• _What to work on_
Repeat the data exactly as it appears.

::::

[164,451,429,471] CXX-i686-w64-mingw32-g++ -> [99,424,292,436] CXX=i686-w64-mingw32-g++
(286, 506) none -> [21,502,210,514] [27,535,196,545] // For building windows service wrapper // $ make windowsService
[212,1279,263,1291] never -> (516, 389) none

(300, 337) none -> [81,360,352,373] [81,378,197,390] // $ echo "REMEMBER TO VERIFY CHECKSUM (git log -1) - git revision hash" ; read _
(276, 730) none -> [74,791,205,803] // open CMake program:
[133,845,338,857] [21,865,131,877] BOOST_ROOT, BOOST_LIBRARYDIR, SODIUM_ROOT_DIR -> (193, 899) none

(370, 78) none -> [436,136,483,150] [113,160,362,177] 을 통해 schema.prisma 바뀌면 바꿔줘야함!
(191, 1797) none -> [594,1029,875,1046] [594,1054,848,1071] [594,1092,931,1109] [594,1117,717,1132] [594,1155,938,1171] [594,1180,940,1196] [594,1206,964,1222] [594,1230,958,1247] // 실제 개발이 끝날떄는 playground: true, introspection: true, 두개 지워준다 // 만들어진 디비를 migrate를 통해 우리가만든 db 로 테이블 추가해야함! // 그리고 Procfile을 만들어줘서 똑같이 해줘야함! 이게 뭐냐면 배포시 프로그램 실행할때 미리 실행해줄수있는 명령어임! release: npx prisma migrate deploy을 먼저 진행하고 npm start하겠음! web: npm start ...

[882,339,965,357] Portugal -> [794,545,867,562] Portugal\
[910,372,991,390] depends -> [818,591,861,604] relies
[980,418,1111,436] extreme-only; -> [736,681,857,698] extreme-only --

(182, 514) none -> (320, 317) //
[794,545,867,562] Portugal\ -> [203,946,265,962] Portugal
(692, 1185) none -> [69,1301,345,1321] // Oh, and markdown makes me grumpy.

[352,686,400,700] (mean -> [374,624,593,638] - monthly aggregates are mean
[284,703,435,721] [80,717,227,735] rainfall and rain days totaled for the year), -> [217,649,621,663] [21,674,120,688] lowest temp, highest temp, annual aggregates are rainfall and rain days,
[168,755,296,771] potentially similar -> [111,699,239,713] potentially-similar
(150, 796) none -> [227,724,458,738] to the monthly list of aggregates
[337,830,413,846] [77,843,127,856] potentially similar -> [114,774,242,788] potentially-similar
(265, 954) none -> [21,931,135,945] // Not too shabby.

::::

• _Expected output_
[164,451,429,471] CXX-i686-w64-mingw32-g++ -> [99,424,292,436] CXX=i686-w64-mingw32-g++
(286, 506) none -> [21,502,210,514] [27,535,196,545] // For building windows service wrapper // $ make windowsService
[212,1279,263,1291] never -> (516, 389) none

(300, 337) none -> [81,360,352,373] [81,378,197,390] // $ echo "REMEMBER TO VERIFY CHECKSUM (git log -1) - git revision hash" ; read _
(276, 730) none -> [74,791,205,803] // open CMake program:
[133,845,338,857] [21,865,131,877] BOOST_ROOT, BOOST_LIBRARYDIR, SODIUM_ROOT_DIR -> (193, 899) none

(370, 78) none -> [436,136,483,150] [113,160,362,177] 을 통해 schema.prisma 바뀌면 바꿔줘야함!
(191, 1797) none -> [594,1029,875,1046] [594,1054,848,1071] [594,1092,931,1109] [594,1117,717,1132] [594,1155,938,1171] [594,1180,940,1196] [594,1206,964,1222] [594,1230,958,1247] // 실제 개발이 끝날떄는 playground: true, introspection: true, 두개 지워준다 // 만들어진 디비를 migrate를 통해 우리가만든 db 로 테이블 추가해야함! // 그리고 Procfile을 만들어줘서 똑같이 해줘야함! 이게 뭐냐면 배포시 프로그램 실행할때 미리 실행해줄수있는 명령어임! release: npx prisma migrate deploy을 먼저 진행하고 npm start하겠음! web: npm start ...

[882,339,965,357] Portugal -> [794,545,867,562] Portugal\
[910,372,991,390] depends -> [818,591,861,604] relies
[980,418,1111,436] extreme-only; -> [736,681,857,698] extreme-only --

(182, 514) none -> (320, 317) //
[794,545,867,562] Portugal\ -> [203,946,265,962] Portugal
(692, 1185) none -> [69,1301,345,1321] // Oh, and markdown makes me grumpy.

[352,686,400,700] (mean -> [374,624,593,638] - monthly aggregates are mean
[284,703,435,721] [80,717,227,735] rainfall and rain days totaled for the year), -> [217,649,621,663] [21,674,120,688] lowest temp, highest temp, annual aggregates are rainfall and rain days,
[168,755,296,771] potentially similar -> [111,699,239,713] potentially-similar
(150, 796) none -> [227,724,458,738] to the monthly list of aggregates
[337,830,413,846] [77,843,127,856] potentially similar -> [114,774,242,788] potentially-similar
(265, 954) none -> [21,931,135,945] // Not too shabby.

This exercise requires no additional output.